“Biat Edenin Güçlüsü Görevi Alır”

Pinterest LinkedIn Tumblr +

[Nisa Sude Demirel’in Evrensel’de yayımlanan ve Tamer Levent ile Reha Özcan ile gerçekleştirdiği söyleşinin bir kısmını okurlarımızla paylaşıyoruz.]

Devlet Tiyatrolarına yapılan yeni atamayı DT Eski Genel Müdürü Tamer Levent ve DT’den emekli olan, Oyuncu Reha Özcan ile konuştuk.

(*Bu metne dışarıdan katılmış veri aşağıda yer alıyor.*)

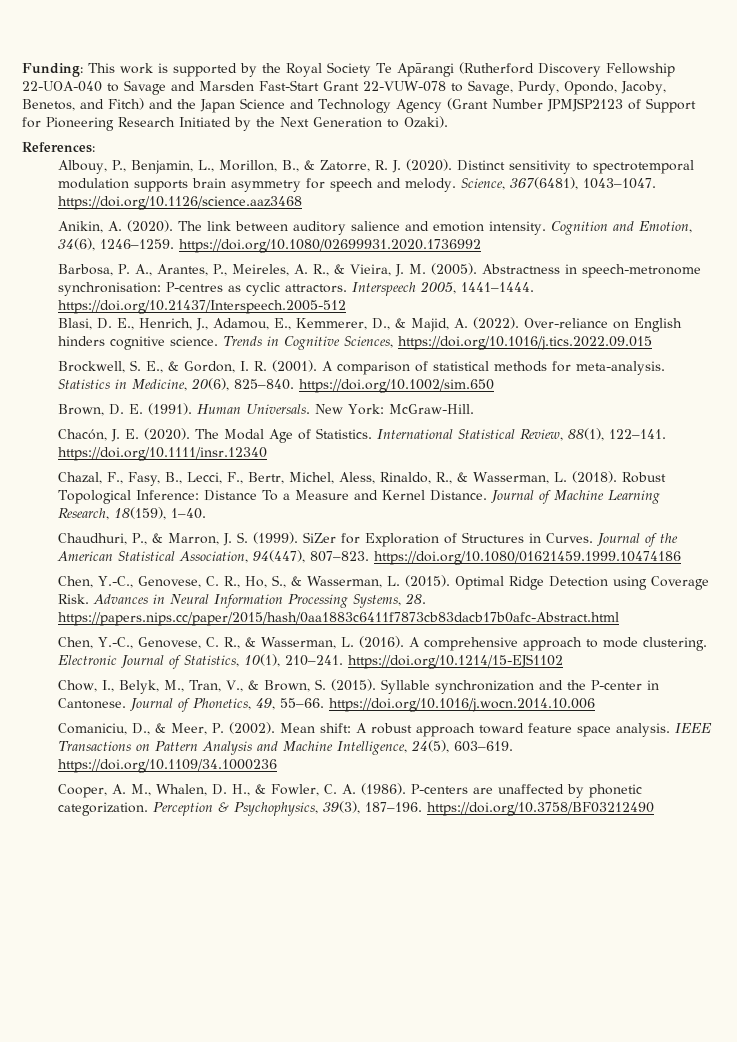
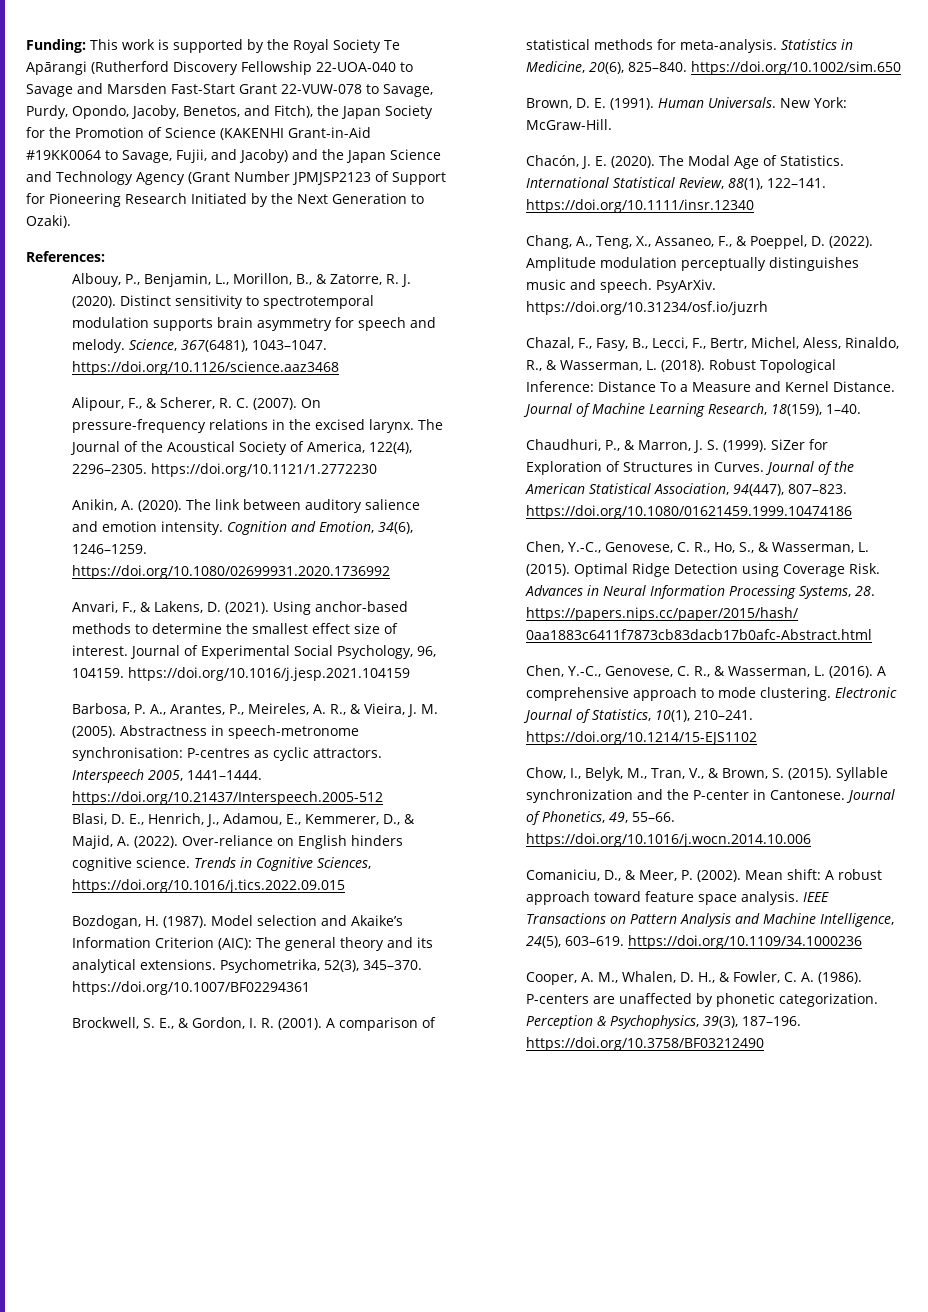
- Funding: This work is supported by the Royal Society Te Apārangi (Rutherford Discovery Fellowship 22-UOA-040 to Savage and Marsden Fast-Start Grant 22-VUW-078 to Savage, Purdy, Opondo, Jacoby, Benetos, and Fitch) and the Japan Science and Technology Agency (Grant Number JPMJSP2123 of Support for Pioneering Research Initiated by the Next Generation to Ozaki).
+ Funding: This work is supported by the Royal Society Te Apārangi (Rutherford Discovery Fellowship 22-UOA-040 to Savage and Marsden Fast-Start Grant 22-VUW-078 to Savage, Purdy, Opondo, Jacoby, Benetos, and Fitch), the Japan Society for the Promotion of Science (KAKENHI Grant-in-Aid #19KK0064 to Savage, Fujii, and Jacoby) and the Japan Science and Technology Agency (Grant Number JPMJSP2123 of Support for Pioneering Research Initiated by the Next Generation to Ozaki).
+ Alipour, F., & Scherer, R. C. (2007). On pressure-frequency relations in the excised larynx. The Journal of the Acoustical Society of America, 122(4), 2296–2305. https://doi.org/10.1121/1.2772230
+ Anvari, F., & Lakens, D. (2021). Using anchor-based methods to determine the smallest effect size of interest. Journal of Experimental Social Psychology, 96, 104159. https://doi.org/10.1016/j.jesp.2021.104159
+ Bozdogan, H. (1987). Model selection and Akaike’s Information Criterion (AIC): The general theory and its analytical extensions. Psychometrika, 52(3), 345–370. https://doi.org/10.1007/BF02294361
+ Chang, A., Teng, X., Assaneo, F., & Poeppel, D. (2022). Amplitude modulation perceptually distinguishes music and speech. PsyArXiv. https://doi.org/10.31234/osf.io/juzrh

Cumhurbaşkanlığı tarafından yapılan atamayla Devlet Tiyatroları Genel Müdürlüğüne Oyuncu Tamer Karadağlı getirildi. Daha önce Merve Dizdar’ın Cannes Festivali’ndeki ödül konuşması nedeniyle Dizdar’ı “Ülkesini Batı’ya şikayet etmekle” suçlayan, Nihal Yalçın’ın ödül konuşmasına tahammül edemeyip kendisini “Yalçın’ın paylaşımlarına bakmaya başladım. ‘Selahattin Demirtaş’a özgürlük’ falan demiş” diyerek savunan, LGBTİ’leri hedef alan, nefret yürüyüşlerini destekleyen Karadağlı’nın genel müdür olarak atanması tartışmalara neden oldu.

Devlet Tiyatrolarına yapılan atamayı DT Eski Genel Müdürü Tamer Levent ve DT’den emekli olan, Oyuncu Reha Özcan ile konuştuk. Levent “Bu kurumun genel müdürlerinin seçimle gelmesi gerektiğini savundum hep” derken Özcan “Bu genel bir sorun, diğer kurumlarda da durum aynı şekilde. Liyakatin yok olduğu yerde biat edenin en güçlüsü görev alır” ifadelerini kullandı.

“LİYAKAT ÖLÇÜSÜ ARANMIYOR”

Devlet Tiyatrolarının yapısının bir daha sorgulanması gerektiğini ifade eden Özcan, “Tamer Karadağlı’yı hiç sahne üzerinde seyretme şansım olmadı. Kendisini televizyon dizilerinde ‘ba ba ba’ gibi repliklerle hafızalarımızda yer etmiş. Sonrasında da sistem içerisinde muhalif olması gereken sanatçının tam tersi bir çizgi oluşturarak kendi varlığını belirlemiş” diye konuştu. Durumun Karadağlı’ya özgü olmadığını; son dönemdeki genel müdürlerin de aynı şekilde atandığını belirten Özcan, Devlet Tiyatroları Genel Müdürlüğünde liyakat ölçütü aranmadığını söyledi.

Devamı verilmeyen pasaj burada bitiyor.